What lines in the listing include "Optionally"? Return a copy of each.

──────── Given information ────────

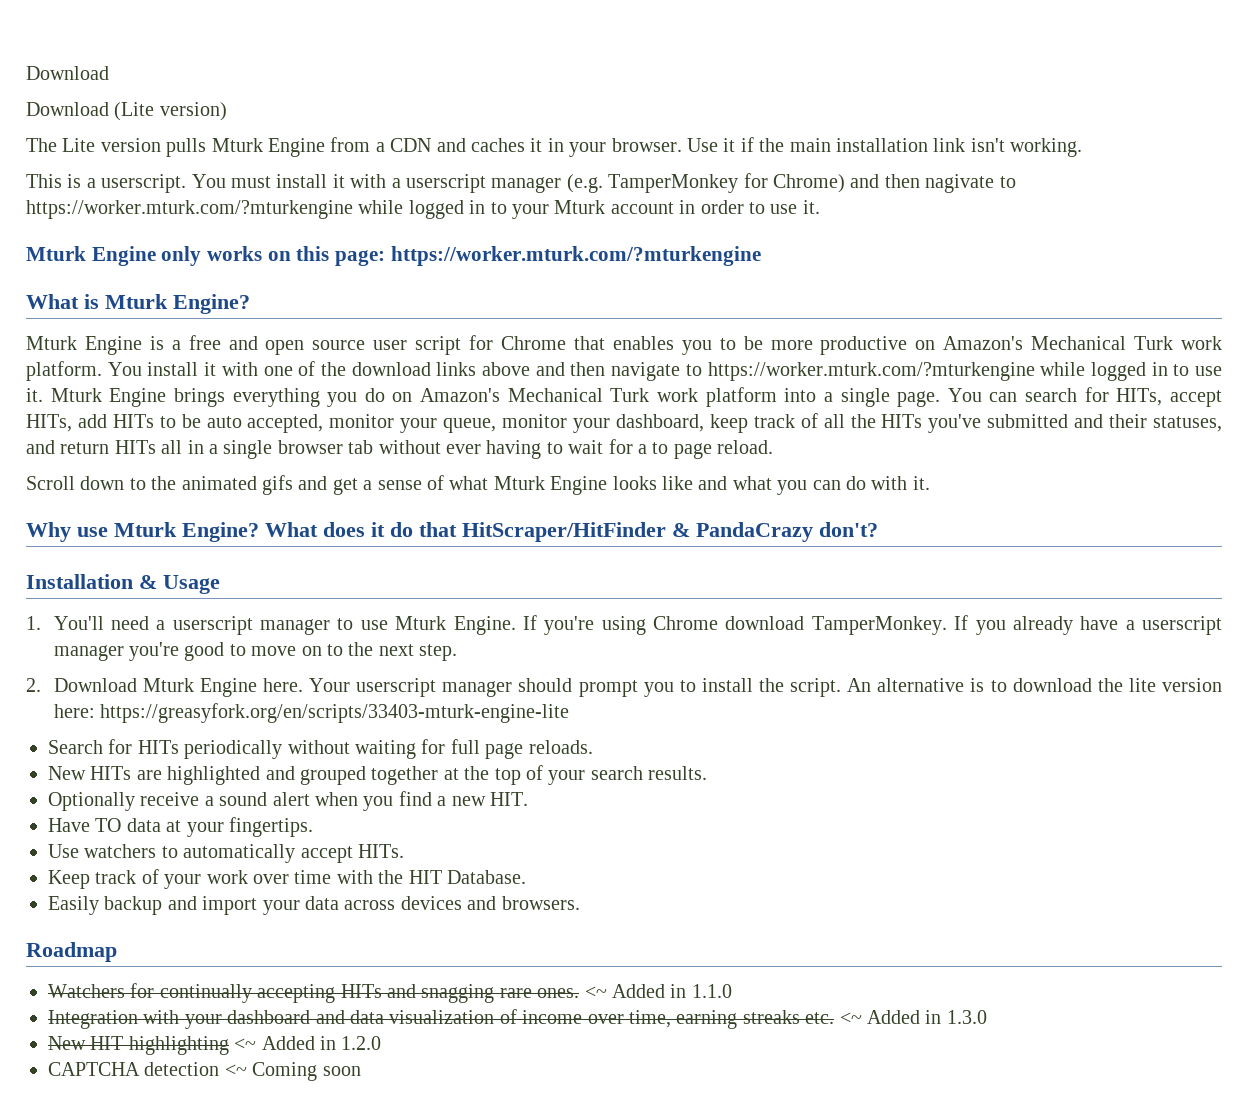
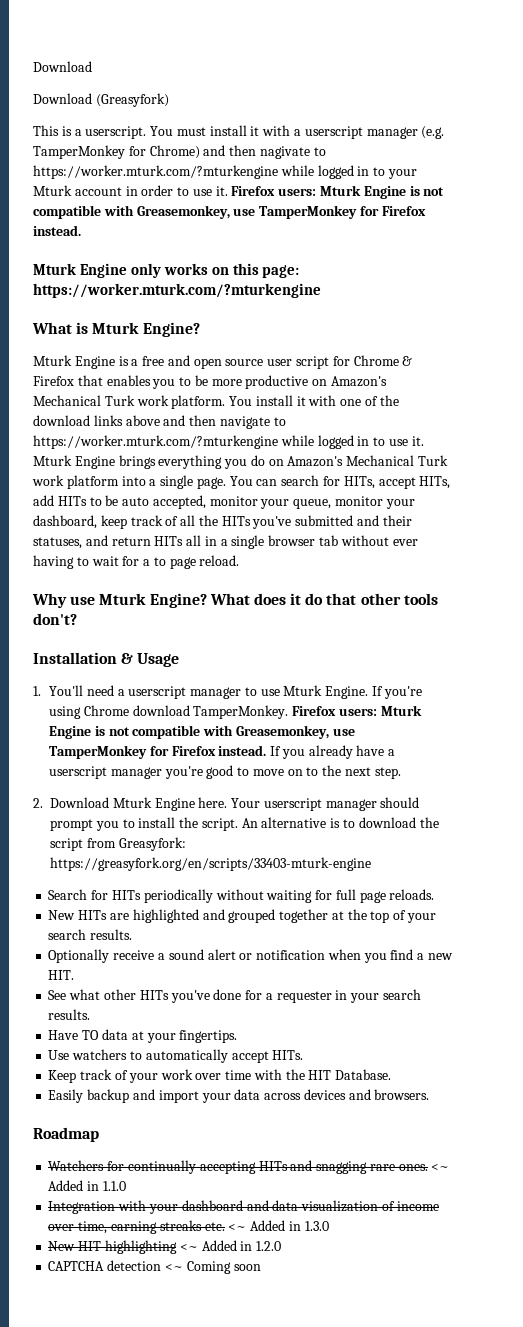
- Download (Lite version)
- The Lite version pulls Mturk Engine from a CDN and caches it in your browser. Use it if the main installation link isn't working.
+ Download (Greasyfork)
- You must install it with a userscript manager (e.g. TamperMonkey for Chrome) and then nagivate to https://worker.mturk.com/?mturkengine while logged in to your Mturk account in order to use it.
+ You must install it with a userscript manager (e.g. TamperMonkey for Chrome) and then nagivate to https://worker.mturk.com/?mturkengine while logged in to your Mturk account in order to use it. Firefox users: Mturk Engine is not compatible with Greasemonkey, use TamperMonkey for Firefox instead.
- Mturk Engine is a free and open source user script for Chrome that enables you to be more productive on Amazon's Mechanical Turk work platform.
+ Mturk Engine is a free and open source user script for Chrome & Firefox that enables you to be more productive on Amazon's Mechanical Turk work platform.
- Scroll down to the animated gifs and get a sense of what Mturk Engine looks like and what you can do with it.
- What does it do that HitScraper/HitFinder & PandaCrazy don't?
+ What does it do that other tools don't?
- If you're using Chrome download TamperMonkey.
+ If you're using Chrome download TamperMonkey. Firefox users: Mturk Engine is not compatible with Greasemonkey, use TamperMonkey for Firefox instead.
- An alternative is to download the lite version here: https://greasyfork.org/en/scripts/33403-mturk-engine-lite
+ An alternative is to download the script from Greasyfork: https://greasyfork.org/en/scripts/33403-mturk-engine
- Optionally receive a sound alert when you find a new HIT.
+ Optionally receive a sound alert or notification when you find a new HIT.
+ See what other HITs you've done for a requester in your search results.

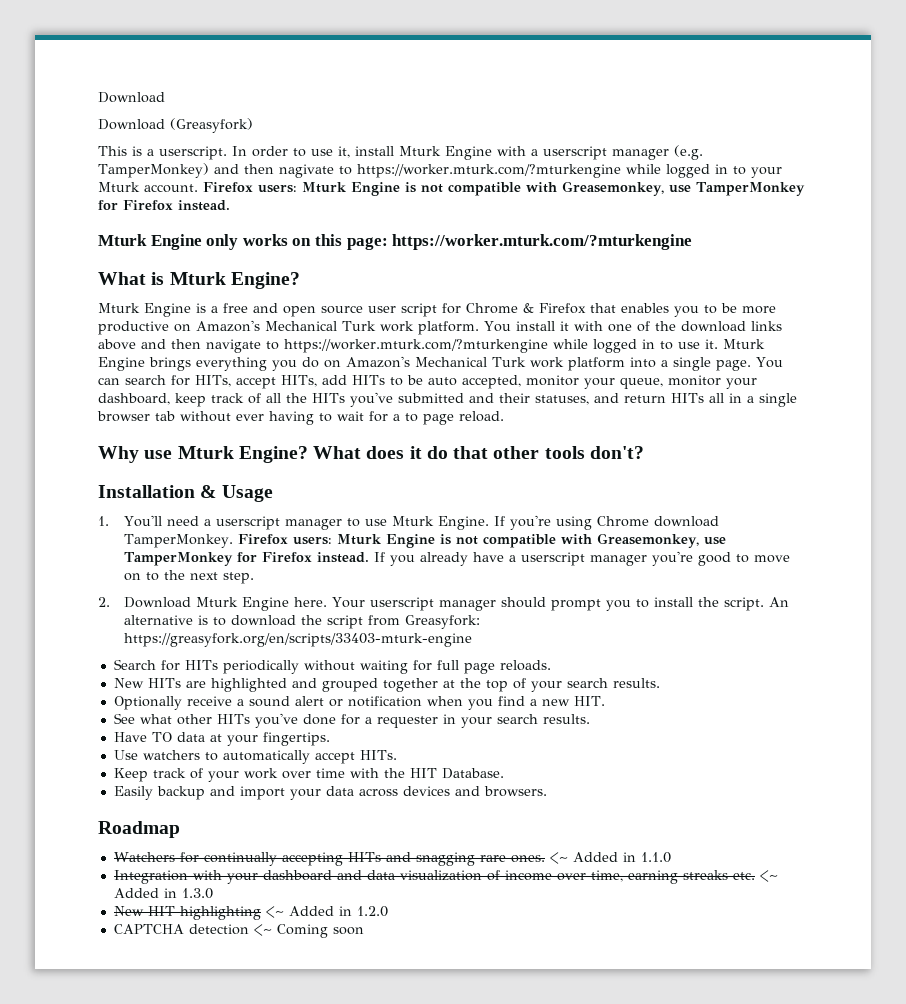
- You must install it with a userscript manager (e.g. TamperMonkey for Chrome) and then nagivate to https://worker.mturk.com/?mturkengine while logged in to your Mturk account in order to use it.
+ In order to use it, install Mturk Engine with a userscript manager (e.g. TamperMonkey) and then nagivate to https://worker.mturk.com/?mturkengine while logged in to your Mturk account.

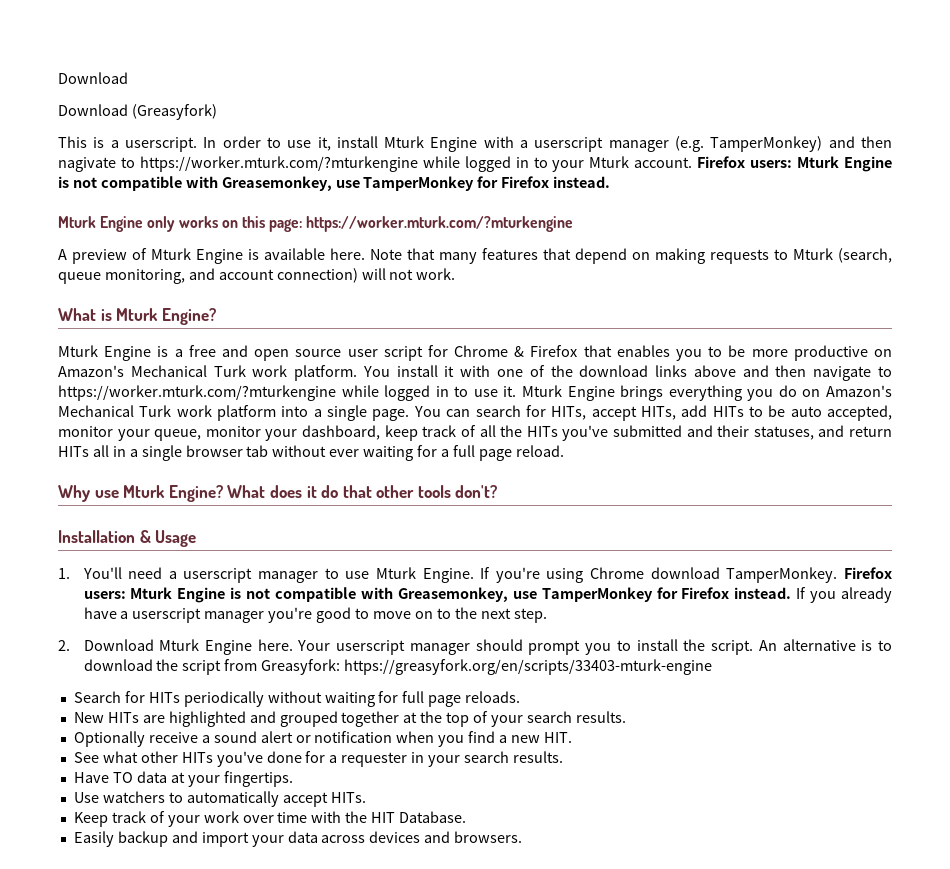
+ A preview of Mturk Engine is available here. Note that many features that depend on making requests to Mturk (search, queue monitoring, and account connection) will not work.
- You can search for HITs, accept HITs, add HITs to be auto accepted, monitor your queue, monitor your dashboard, keep track of all the HITs you've submitted and their statuses, and return HITs all in a single browser tab without ever having to wait for a to page reload.
+ You can search for HITs, accept HITs, add HITs to be auto accepted, monitor your queue, monitor your dashboard, keep track of all the HITs you've submitted and their statuses, and return HITs all in a single browser tab without ever waiting for a full page reload.
- Roadmap
- Watchers for continually accepting HITs and snagging rare ones. <~ Added in 1.1.0
- Integration with your dashboard and data visualization of income over time, earning streaks etc. <~ Added in 1.3.0
- New HIT highlighting <~ Added in 1.2.0
- CAPTCHA detection <~ Coming soon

────────

# Task solution
- Optionally receive a sound alert when you find a new HIT.
+ Optionally receive a sound alert or notification when you find a new HIT.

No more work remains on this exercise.